Tak, chodzi o momenty, kiedy nie jesteśmy w stanie za bardzo tego przekazu kontrolować. W psychologii mówi się o peryferyjnym i centralnym przetwarzaniu przekazu. Teoria ta ma już wiele lat, ale została wielokrotnie potwierdzona. Otóż czasem przetwarzamy coś w trybie centralnym, czyli skupiamy się na treści i argumentach danego przekazu, co wymaga większego wysiłku poznawczego. Czasem zaś przetwarzamy informacje w trybie peryferyjnym, czyli skupiamy się na mało istotnych elementach, np. ważniejsze się staje kto to mówi, niż co mówi. Niekiedy przetwarzamy przekaz przez pryzmat atrakcyjności fizycznej czy wzrostu nadawcy. Okazuje się również na przykład, że gdy słabo się znamy na danym temacie, szybkość mówienia staje się wyznacznikiem sensowności wypowiedzi. Być może dlatego bzdury wystrzeliwane jak z karabinu, z dużą pewnością siebie znajdują swoich odbiorców. Niestety to one do nas trafiają i bardzo często wykorzystuje się to w polityce, wysyłając na dane stanowisko polityczne kogoś o określonych cechach fizycznych pomimo, że osoba ta może nie mieć nic merytorycznego do powiedzenia.

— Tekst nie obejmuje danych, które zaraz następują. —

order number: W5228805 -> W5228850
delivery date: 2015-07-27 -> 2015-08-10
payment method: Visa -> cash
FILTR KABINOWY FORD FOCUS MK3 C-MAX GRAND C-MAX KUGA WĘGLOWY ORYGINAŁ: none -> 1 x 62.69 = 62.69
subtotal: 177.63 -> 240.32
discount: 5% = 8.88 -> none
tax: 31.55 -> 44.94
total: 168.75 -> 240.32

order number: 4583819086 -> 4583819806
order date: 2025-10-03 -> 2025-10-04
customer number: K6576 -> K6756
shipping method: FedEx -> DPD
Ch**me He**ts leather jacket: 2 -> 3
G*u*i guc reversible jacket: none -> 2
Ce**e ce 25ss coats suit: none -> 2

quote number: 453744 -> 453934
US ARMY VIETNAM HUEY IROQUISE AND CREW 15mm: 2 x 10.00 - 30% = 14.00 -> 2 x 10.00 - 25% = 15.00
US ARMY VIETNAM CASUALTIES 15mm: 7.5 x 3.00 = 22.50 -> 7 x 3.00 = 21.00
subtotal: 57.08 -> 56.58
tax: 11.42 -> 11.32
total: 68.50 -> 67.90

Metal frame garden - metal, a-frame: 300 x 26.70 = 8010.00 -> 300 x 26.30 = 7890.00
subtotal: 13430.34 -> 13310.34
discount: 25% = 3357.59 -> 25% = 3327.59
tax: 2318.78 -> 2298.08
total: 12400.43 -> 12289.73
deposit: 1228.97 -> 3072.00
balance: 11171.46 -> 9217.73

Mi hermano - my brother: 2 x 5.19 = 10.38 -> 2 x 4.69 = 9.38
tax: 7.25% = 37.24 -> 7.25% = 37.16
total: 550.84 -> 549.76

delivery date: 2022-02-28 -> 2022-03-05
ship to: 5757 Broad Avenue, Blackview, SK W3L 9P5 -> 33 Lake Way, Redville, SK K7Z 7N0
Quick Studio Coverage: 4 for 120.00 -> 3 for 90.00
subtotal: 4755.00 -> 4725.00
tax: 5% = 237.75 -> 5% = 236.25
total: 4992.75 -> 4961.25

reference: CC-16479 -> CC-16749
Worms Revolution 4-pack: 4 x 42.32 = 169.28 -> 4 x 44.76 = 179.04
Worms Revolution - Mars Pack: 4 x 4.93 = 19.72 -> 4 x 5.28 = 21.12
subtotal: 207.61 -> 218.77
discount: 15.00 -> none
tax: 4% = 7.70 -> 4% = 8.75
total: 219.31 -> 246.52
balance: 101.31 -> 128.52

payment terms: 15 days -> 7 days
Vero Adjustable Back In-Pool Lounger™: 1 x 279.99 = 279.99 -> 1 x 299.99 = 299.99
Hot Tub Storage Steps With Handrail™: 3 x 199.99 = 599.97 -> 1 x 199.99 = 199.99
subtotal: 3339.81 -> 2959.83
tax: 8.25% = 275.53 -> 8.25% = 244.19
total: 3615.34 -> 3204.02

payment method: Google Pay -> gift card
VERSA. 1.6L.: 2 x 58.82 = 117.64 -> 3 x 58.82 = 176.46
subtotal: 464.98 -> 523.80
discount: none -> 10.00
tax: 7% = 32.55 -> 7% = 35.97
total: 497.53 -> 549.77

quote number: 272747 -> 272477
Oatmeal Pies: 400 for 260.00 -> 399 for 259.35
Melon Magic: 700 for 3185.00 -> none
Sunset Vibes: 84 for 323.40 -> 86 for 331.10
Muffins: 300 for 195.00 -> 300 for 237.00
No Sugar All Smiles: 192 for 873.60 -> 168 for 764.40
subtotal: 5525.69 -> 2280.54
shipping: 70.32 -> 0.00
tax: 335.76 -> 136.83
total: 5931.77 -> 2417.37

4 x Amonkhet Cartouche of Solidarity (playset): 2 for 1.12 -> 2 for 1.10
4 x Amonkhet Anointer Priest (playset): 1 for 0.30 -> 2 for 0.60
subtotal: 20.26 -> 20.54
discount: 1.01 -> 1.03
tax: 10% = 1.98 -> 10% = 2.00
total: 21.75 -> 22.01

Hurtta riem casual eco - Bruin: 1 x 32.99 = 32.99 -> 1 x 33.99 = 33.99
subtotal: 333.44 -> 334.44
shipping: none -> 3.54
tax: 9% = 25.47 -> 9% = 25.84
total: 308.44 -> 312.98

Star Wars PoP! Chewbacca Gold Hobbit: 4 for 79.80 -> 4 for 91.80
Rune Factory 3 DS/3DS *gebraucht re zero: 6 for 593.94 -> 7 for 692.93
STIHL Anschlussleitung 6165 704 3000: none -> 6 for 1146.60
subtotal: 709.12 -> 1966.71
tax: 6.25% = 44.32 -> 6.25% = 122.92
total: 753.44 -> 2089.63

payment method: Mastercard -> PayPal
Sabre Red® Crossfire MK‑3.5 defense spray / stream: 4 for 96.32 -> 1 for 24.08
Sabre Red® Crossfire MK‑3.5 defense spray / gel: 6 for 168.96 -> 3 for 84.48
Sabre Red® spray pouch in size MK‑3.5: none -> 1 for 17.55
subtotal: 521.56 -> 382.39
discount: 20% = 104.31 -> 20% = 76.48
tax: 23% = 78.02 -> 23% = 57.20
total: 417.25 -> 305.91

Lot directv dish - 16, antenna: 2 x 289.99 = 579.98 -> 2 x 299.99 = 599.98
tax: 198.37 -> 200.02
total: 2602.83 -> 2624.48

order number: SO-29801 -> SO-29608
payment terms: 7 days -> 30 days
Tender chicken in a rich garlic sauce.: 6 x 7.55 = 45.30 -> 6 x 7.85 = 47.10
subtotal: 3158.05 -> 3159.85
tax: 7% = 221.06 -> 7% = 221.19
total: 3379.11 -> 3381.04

Drugi problem polega na tym, że my się często w ogóle na polityce nie znamy – np. mamy problem z weryfikacją konkretnych reform. Nie mamy wiedzy, jak to ocenić, więc analizujemy powierzchownie. A wtedy jesteśmy bardzo podatni na wszelkie pseudo-dane Jeśli dodatkowo mamy też negatywne podejście do polityki, wtedy rośnie prawdopodobieństwo peryferyjnej analizy. Wystarczy, że jakiś polityk poczęstuje nas jabłkiem czy kawą i jesteśmy w stanie to kupić. Wraz z tym łykiem taniej kawy łykamy też pewnej rodzaju dawkę taniej propagandy.

Funkcjonujemy w warunkach ostrego sporu politycznego. Niektórzy w tej sytuacji próbują czerpać informacje z różnych źródeł, np. oglądając konkurencyjne serwisy informacyjne. Czy taka strategia uodparnia nas na propagandę?

Podziwiam takie osoby, tylko problem polega na tym, że w sensie poznawczym to jest dla nas naprawdę bardzo dużo. Co gorsza, wówczas zaczynamy dochodzić też do niebezpiecznego wniosku, że wszyscy manipulują – bo widzimy sprzeczne narracje wobec tego samego wydarzenia.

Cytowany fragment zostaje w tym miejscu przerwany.